- Exercise objective -
Scan the listing below for the word "html", then copy each line that has it.

- Input -
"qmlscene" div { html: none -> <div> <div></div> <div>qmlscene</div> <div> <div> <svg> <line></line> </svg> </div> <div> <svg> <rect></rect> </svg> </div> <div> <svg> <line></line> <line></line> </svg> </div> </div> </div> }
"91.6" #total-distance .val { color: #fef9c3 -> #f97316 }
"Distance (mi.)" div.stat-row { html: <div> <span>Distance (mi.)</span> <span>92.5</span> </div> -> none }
* * *
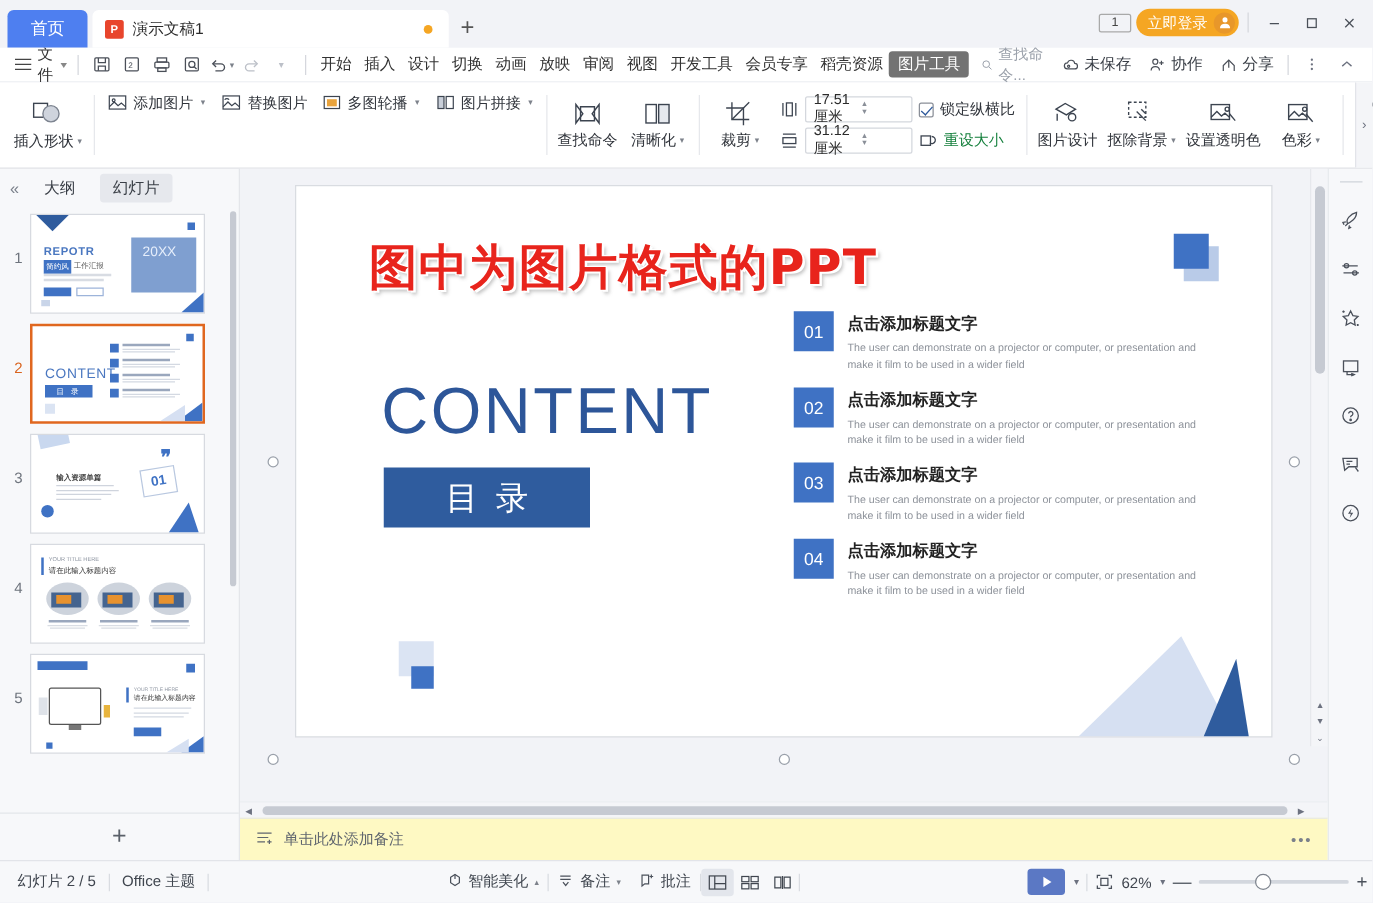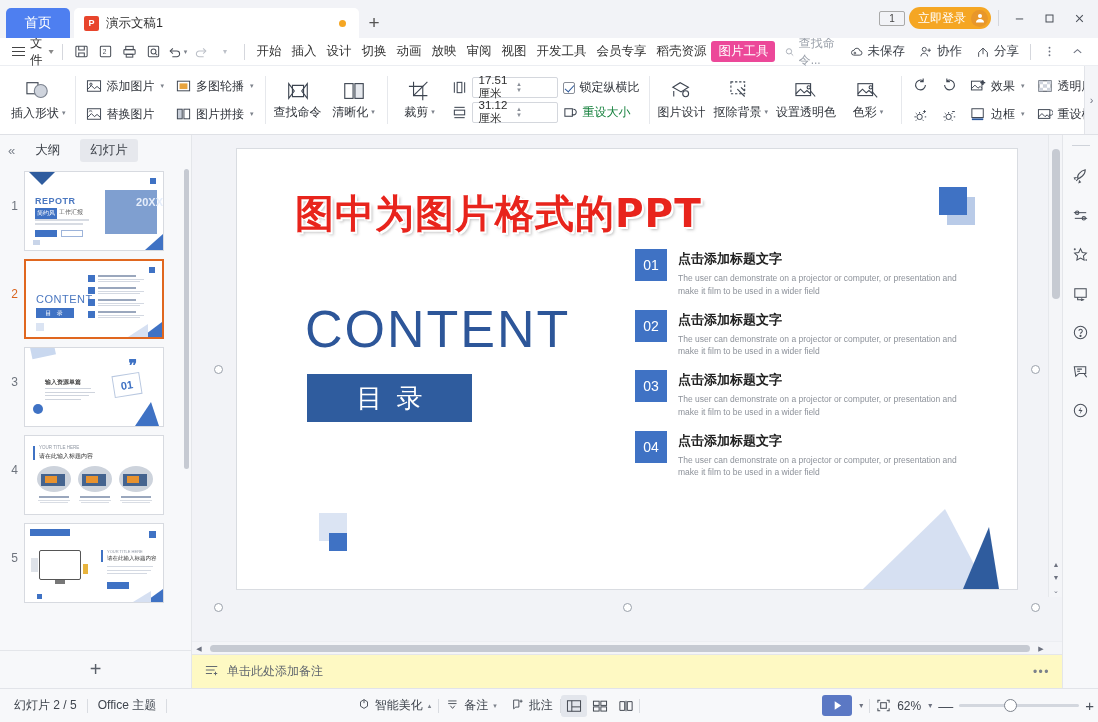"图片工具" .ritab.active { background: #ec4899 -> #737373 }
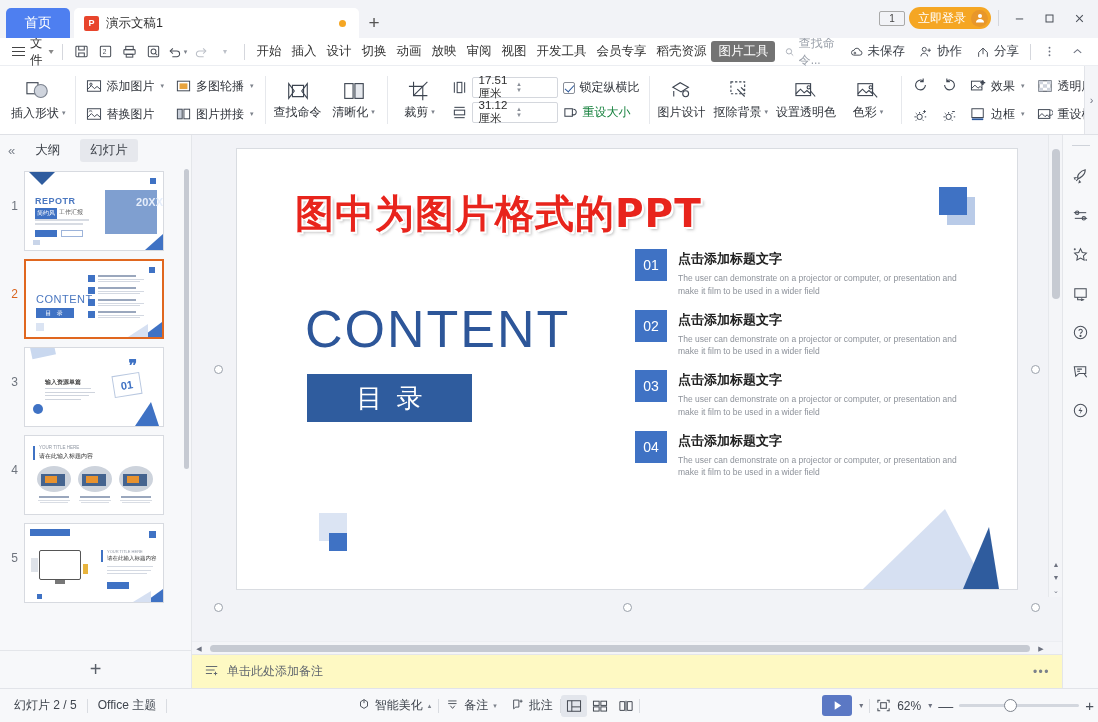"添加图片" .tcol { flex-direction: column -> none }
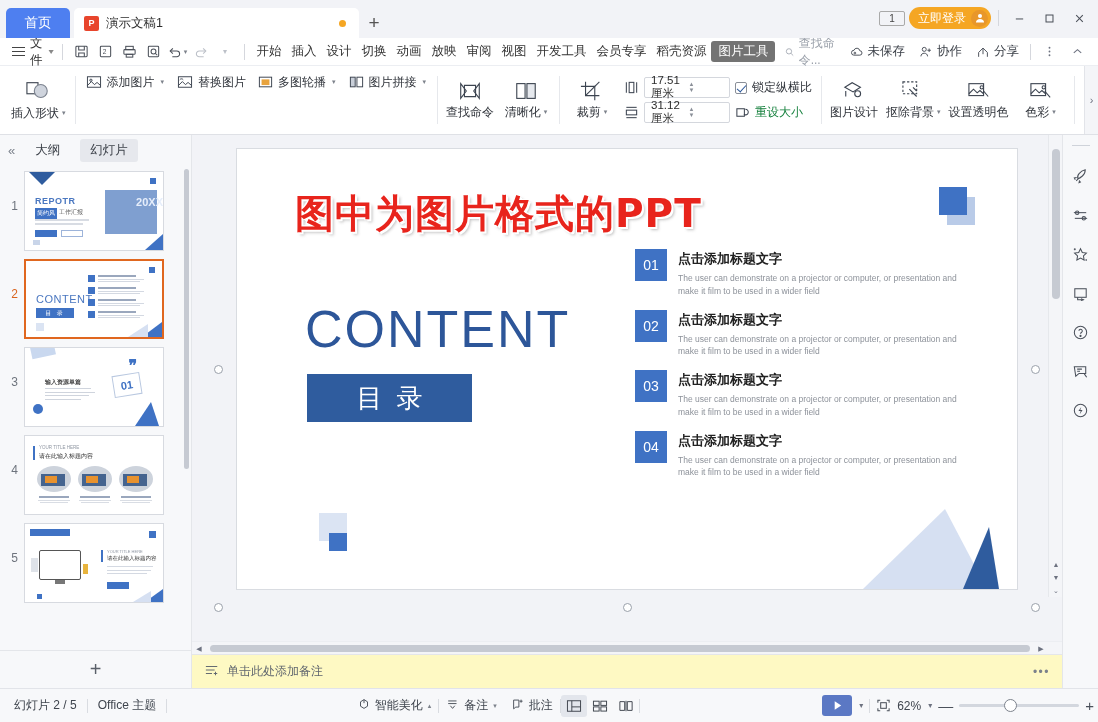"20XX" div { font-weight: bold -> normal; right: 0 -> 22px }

- Result of this exercise -
"qmlscene" div { html: none -> <div> <div></div> <div>qmlscene</div> <div> <div> <svg> <line></line> </svg> </div> <div> <svg> <rect></rect> </svg> </div> <div> <svg> <line></line> <line></line> </svg> </div> </div> </div> }
"Distance (mi.)" div.stat-row { html: <div> <span>Distance (mi.)</span> <span>92.5</span> </div> -> none }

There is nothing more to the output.